Adrenal Gland 


The adrenal gland is split into the adrenal medulla and the cortex, which itself is subdivided into 3 sections.

The glands are found above the kidneys and are supplied by superior, middle and inferior adrenal arteries.


This is at the centre of each adrenal gland.

– Made up of chromaffin cells producing noradrenaline (20%) and

adrenaline (80%)

– Driven by sympathetic preganglionic fibres which synapse in medulla

– Considered a specialised sympathetic ganglion which releases

secretions into the blood.


This is the outermost layer of the adrenal gland which is split into 3 zones:

i) Zona glomerulosa

This is the outermost zone of the adrenal cortex.

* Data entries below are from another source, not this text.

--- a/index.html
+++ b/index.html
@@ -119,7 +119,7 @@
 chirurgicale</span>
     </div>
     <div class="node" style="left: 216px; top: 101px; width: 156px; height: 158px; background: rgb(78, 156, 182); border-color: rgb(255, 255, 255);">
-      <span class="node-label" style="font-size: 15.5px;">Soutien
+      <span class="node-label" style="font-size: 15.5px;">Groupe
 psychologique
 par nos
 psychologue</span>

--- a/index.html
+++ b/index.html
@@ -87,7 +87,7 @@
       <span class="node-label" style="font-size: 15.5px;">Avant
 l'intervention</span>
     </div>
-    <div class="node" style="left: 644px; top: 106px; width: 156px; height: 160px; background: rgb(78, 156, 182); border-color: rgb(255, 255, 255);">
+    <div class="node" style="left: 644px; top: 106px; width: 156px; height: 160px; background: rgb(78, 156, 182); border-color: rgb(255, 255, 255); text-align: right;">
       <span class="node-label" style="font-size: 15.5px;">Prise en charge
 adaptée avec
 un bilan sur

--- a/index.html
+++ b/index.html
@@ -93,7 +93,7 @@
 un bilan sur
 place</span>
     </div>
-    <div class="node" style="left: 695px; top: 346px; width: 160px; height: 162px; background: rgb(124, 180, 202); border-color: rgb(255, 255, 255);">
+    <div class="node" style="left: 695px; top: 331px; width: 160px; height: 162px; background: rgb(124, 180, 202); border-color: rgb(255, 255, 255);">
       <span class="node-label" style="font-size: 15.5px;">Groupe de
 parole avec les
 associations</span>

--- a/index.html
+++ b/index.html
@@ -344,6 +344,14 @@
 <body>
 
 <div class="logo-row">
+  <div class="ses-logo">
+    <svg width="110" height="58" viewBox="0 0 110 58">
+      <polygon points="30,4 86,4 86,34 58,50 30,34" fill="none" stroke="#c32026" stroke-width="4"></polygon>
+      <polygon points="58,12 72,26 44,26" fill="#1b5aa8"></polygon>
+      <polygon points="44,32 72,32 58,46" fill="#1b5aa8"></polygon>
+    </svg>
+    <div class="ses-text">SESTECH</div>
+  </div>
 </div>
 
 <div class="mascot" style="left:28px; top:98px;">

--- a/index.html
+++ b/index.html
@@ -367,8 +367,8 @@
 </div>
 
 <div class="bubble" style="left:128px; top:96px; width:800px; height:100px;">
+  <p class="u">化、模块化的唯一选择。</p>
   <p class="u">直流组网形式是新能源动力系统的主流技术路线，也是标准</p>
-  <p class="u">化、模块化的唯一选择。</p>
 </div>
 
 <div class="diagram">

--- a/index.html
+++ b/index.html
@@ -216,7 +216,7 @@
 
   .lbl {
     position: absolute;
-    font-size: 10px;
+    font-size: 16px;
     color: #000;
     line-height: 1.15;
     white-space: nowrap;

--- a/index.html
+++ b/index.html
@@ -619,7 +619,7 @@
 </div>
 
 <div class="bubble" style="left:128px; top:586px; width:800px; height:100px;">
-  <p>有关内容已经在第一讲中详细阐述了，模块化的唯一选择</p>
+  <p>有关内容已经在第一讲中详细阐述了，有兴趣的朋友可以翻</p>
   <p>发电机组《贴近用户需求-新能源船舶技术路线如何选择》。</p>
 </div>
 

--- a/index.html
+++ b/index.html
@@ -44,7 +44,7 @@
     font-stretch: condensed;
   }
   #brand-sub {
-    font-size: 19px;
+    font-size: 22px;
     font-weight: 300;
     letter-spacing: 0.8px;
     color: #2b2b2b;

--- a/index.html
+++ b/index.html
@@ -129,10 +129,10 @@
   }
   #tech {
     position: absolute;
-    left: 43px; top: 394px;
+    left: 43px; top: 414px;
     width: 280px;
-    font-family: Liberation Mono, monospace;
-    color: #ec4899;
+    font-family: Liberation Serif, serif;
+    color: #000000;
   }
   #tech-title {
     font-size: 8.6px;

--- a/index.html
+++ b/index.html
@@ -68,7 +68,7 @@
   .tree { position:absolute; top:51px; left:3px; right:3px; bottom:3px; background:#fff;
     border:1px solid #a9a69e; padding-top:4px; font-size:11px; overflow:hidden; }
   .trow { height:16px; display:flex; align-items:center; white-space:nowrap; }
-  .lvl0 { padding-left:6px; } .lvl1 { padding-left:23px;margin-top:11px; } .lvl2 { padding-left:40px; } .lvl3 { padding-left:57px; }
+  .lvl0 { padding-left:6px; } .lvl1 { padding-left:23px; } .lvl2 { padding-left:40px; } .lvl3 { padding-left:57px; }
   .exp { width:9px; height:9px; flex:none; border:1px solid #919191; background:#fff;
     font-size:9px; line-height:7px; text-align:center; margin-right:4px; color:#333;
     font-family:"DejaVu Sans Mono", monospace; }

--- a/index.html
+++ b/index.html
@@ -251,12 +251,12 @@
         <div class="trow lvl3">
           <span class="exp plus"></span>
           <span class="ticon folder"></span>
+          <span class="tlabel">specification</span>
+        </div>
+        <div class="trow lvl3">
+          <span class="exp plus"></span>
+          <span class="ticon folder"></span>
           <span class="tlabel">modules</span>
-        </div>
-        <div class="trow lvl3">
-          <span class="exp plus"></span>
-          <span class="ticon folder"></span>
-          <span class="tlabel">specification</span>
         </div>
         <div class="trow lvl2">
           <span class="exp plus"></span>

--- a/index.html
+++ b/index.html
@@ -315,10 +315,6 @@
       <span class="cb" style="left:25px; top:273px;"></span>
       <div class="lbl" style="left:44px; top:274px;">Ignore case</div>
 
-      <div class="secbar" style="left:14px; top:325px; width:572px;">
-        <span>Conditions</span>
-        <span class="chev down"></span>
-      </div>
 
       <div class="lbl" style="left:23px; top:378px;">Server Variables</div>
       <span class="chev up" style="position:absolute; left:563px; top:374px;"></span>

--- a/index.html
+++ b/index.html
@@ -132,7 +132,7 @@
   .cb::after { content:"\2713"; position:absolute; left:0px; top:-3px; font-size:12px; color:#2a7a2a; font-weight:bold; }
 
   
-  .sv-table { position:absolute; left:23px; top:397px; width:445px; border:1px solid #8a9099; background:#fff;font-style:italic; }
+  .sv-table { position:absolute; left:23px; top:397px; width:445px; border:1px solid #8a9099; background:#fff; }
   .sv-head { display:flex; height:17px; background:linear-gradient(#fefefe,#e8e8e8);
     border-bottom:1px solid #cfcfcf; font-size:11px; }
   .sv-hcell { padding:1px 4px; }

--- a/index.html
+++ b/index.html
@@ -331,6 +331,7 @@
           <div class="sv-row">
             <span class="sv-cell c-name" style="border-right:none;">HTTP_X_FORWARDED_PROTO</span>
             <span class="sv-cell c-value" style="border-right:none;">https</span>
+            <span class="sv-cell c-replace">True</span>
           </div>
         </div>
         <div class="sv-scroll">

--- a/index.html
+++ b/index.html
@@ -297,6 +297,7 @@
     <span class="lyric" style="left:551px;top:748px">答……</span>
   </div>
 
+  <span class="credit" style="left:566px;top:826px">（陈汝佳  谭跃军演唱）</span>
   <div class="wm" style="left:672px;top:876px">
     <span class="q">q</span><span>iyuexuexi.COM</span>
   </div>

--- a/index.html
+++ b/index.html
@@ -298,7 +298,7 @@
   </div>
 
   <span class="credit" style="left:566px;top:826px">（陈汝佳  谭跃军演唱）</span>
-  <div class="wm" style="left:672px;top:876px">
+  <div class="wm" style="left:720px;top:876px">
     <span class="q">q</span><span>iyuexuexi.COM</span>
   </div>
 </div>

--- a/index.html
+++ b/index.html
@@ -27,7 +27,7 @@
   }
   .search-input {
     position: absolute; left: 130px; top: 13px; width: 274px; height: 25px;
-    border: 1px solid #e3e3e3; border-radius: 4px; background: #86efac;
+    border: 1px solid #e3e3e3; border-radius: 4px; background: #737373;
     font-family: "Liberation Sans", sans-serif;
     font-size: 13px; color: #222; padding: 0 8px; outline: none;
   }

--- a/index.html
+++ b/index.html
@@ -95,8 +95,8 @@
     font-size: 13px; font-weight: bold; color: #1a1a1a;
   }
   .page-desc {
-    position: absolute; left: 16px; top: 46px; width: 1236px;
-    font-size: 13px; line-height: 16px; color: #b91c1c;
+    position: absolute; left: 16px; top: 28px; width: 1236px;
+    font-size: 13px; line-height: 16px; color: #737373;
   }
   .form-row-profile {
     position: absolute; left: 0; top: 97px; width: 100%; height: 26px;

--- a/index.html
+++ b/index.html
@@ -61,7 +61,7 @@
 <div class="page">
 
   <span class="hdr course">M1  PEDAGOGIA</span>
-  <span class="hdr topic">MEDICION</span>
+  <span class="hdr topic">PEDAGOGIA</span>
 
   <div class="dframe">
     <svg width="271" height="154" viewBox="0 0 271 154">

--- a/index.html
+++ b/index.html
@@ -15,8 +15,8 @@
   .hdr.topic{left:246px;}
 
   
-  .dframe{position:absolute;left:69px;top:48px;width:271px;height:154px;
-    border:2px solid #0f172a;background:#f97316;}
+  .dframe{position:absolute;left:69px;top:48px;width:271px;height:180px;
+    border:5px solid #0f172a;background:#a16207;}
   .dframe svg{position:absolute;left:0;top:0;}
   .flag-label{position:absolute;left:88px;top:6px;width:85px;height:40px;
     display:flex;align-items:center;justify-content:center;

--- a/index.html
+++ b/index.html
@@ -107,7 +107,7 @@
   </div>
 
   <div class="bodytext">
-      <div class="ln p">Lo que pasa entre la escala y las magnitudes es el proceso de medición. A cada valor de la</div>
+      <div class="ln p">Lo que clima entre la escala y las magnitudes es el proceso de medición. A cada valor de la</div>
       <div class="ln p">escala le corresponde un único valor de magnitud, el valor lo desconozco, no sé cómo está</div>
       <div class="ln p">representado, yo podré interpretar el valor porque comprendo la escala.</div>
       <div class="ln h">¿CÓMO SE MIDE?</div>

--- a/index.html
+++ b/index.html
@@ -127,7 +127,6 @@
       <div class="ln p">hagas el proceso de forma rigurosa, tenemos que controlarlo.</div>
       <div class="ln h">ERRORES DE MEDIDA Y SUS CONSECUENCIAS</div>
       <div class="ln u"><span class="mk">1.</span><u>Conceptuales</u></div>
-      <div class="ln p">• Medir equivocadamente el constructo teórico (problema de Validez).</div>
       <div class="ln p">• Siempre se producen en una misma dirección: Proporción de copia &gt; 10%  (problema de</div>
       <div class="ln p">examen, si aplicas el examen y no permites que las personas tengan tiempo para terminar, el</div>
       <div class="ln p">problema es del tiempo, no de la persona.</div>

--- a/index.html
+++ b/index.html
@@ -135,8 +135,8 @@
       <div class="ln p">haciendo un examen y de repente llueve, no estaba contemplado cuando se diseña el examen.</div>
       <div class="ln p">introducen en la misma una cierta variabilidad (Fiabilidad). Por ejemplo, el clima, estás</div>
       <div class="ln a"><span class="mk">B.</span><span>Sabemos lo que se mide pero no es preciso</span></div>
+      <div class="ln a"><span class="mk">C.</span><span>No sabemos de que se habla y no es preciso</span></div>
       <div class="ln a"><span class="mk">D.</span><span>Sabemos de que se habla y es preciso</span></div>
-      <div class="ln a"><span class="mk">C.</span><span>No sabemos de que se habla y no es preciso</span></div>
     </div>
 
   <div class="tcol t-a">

– This is responsible for the production of aldosterone, a mineralocorticoid, which is made by the enzyme aldosterone synthase.

– This is part of the renin-angiotensin system and acts to increase blood pressure by increasing reabsorption of sodium from the kidneys.

ii) Zona fasciculata

This is situated between the zona glomerulosa and reticularis.

– It is the largest layer of the adrenal cortex.

– Responsible for producing glucocorticoids like cortisol through the HPA axis.


iii) Zona reticularis

This is the innermost layer of the adrenal cortex, which produces precursor androgens including DHEA and androstenedione from cholesterol.

– These precursors can be converted in the adrenal cortex or are released into the blood stream where they are taken up by testes/ovaries and made into testosterone and estrogen.

– ACTH partially regulates adrenal androgen secretion and so is seen as a permissive factor.



Cortisol synthesis is stimulated by the release of corticotrophin-releasing factor from the hypothalamus.

– Stimulates production of ACTH from anterior pituitary gland

– This acts on the adrenal cortex to directly stimulate cortisol synthesis and some mineralocorticoid release.

Cortisol exerts its effects by binding the glucocorticoid receptor within nuclei and causing transcription of specific genes.

Metabolic actions:

i) Counters insulin – increases gluconeogenesis and decreases uptake by fat/muscle increasing blood glucose

ii) Increases protein breakdown and reduces protein synthesis

Immune Actions:

i) Decreases T and B cell proliferation

ii) Decreases production of inflammatory cytokines IL-12 and TNFa

iii) Increases production of anti-inflammatory cytokines IL-10

iv) Switches from Th1 –> Th2 response

Other actions:

Cortisol also changes one’s mood and suppresses reproductive function.

– Inhibits bone formation and collagen synthesis in the skin  and stimulates gastric acid secretion

Because the steroid has these actions, prolonged exposure to steroids has a number of side effects.


Side Effects of Cortisol

– Infection, due to immunosuppression

– Poor wound healing

– Osteoporosis, due to osteoblast inhibition

– Hyperglycaemia (steroid-induced diabetes)

– Muscle wasting due to protein catabolism

– Thinning of the skin

– Weight gain

– Cataracts and Glaucoma

– Steroid use also suppresses the HPA due to its negative feedback actions, so sudden withdrawal is avoided. This is because it can lead to adrenal insufficiency, as patients cannot synthesise their own steroids.